Taylor Stock1
1University College London
Scanning Tunneling Microscopy Hydrogen Resist Lithography (STM-HRL) is a fabrication technique capable of producing electronic devices in silicon with true atomic precision. In this technique, the probe of an STM is used to pattern a single atomic layer of hydrogen on an atomically perfect silicon surface. This forms a chemically resistant mask for the atomically precise positioning of substitutional dopant atoms, delivered via gas phase molecular precursors.

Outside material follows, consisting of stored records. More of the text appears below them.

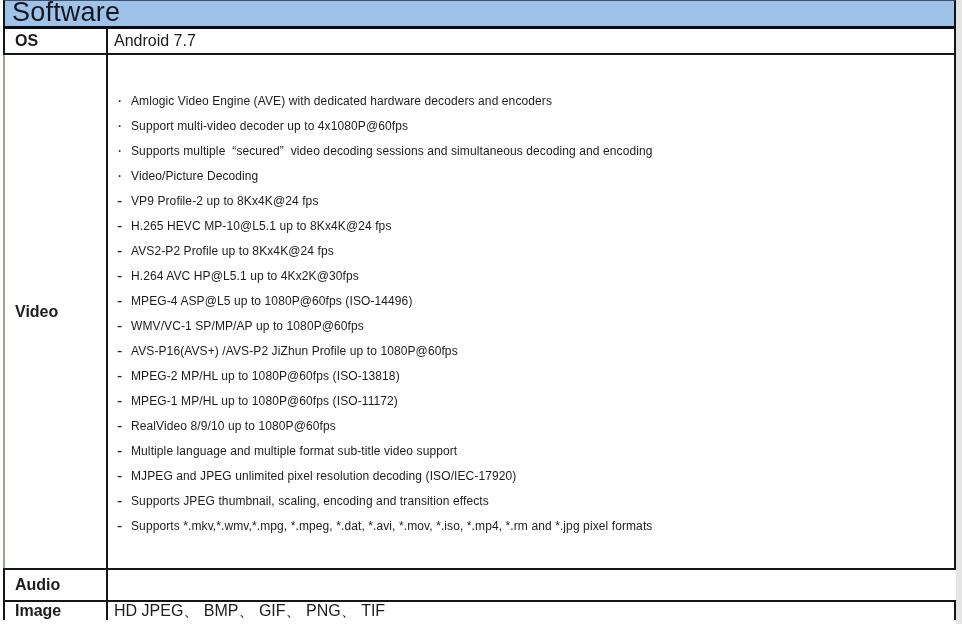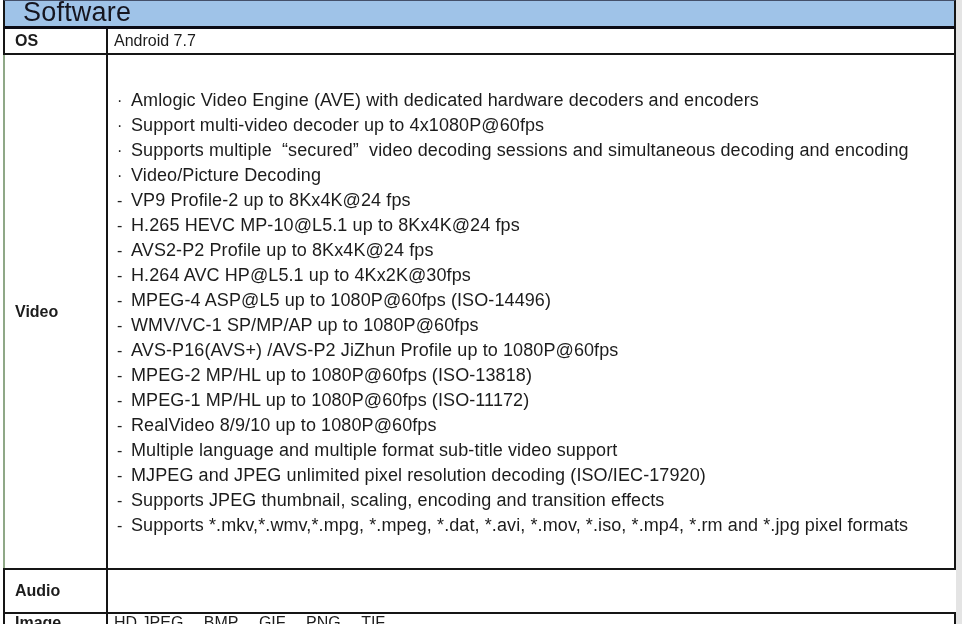"Software" .header-title { padding-left: 18px -> 7px }
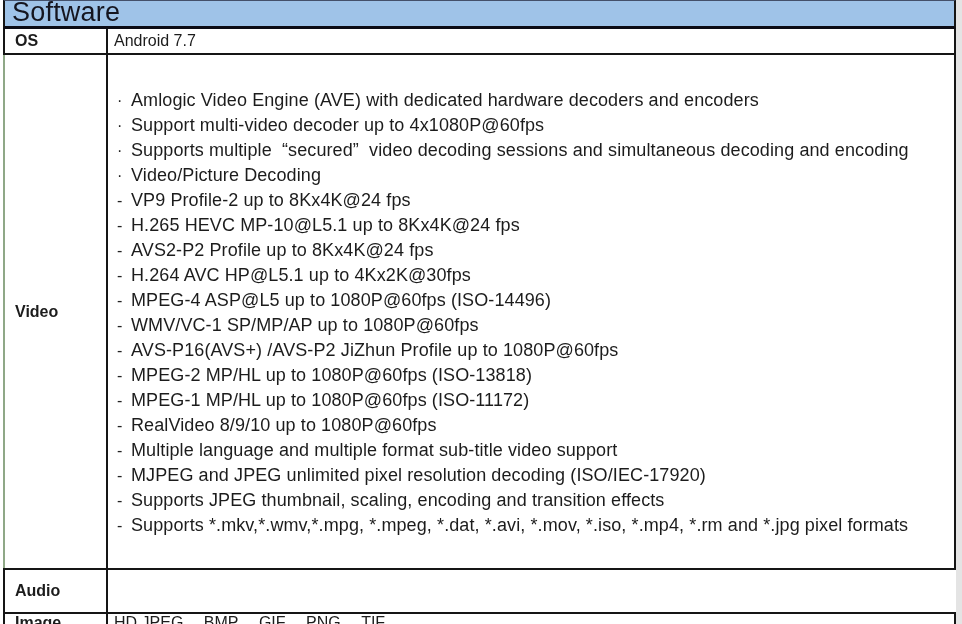"Amlogic Video Engine (AVE) with" .vt { font-size: 18px -> 12px }
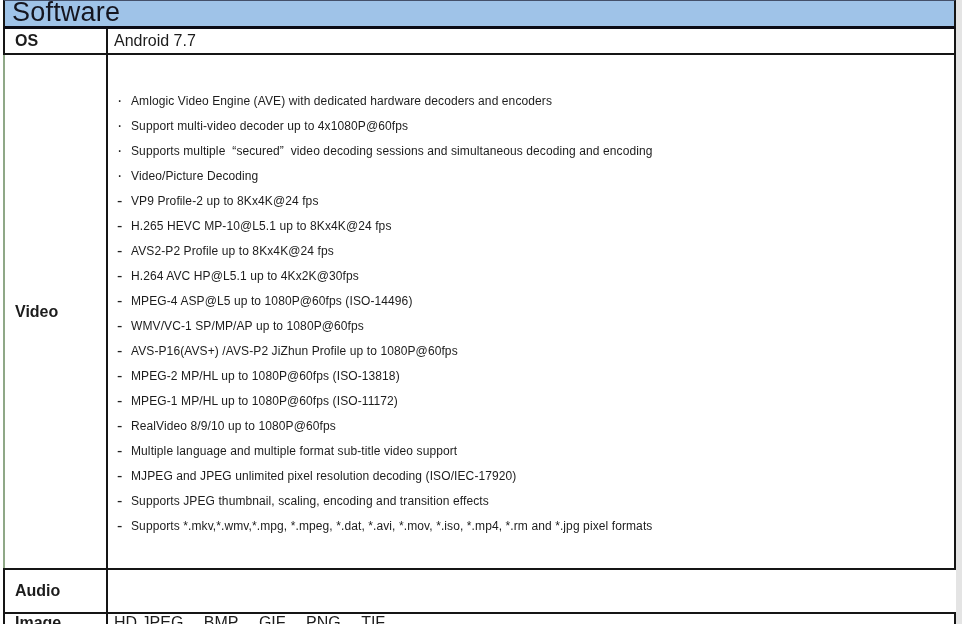"Audio" .row-audio { height: 44px -> 32px }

STM-HRL is the most precise semiconductor device fabrication technique available, and in principle, could be used to fabricate a solid-state universal quantum computer. The potential applications of STM-HRL thus hold great promise to deliver transformative technologies in the future, however the pathway to realization is challenging. Currently, device fabrication relies on skilled STM operators who handcraft individual devices, one at a time, in a labor-intensive process. By introducing machine learning assistance or replacement of the STM operator for tasks including complex real-time image analysis and dynamic instrument and process optimization, it should be possible to significantly increase the complexity, yield, and throughput of atomically precise device fabrication. In this work, we introduce the full process of STM-HRL fabrication and explore opportunities for the introduction of machine learning assistance. In particular, we explore machine learning image recognition as a means to identify and map distributions of dopant atoms and atomic-scale defects and to align these features within STM-HRL fabricated device structures.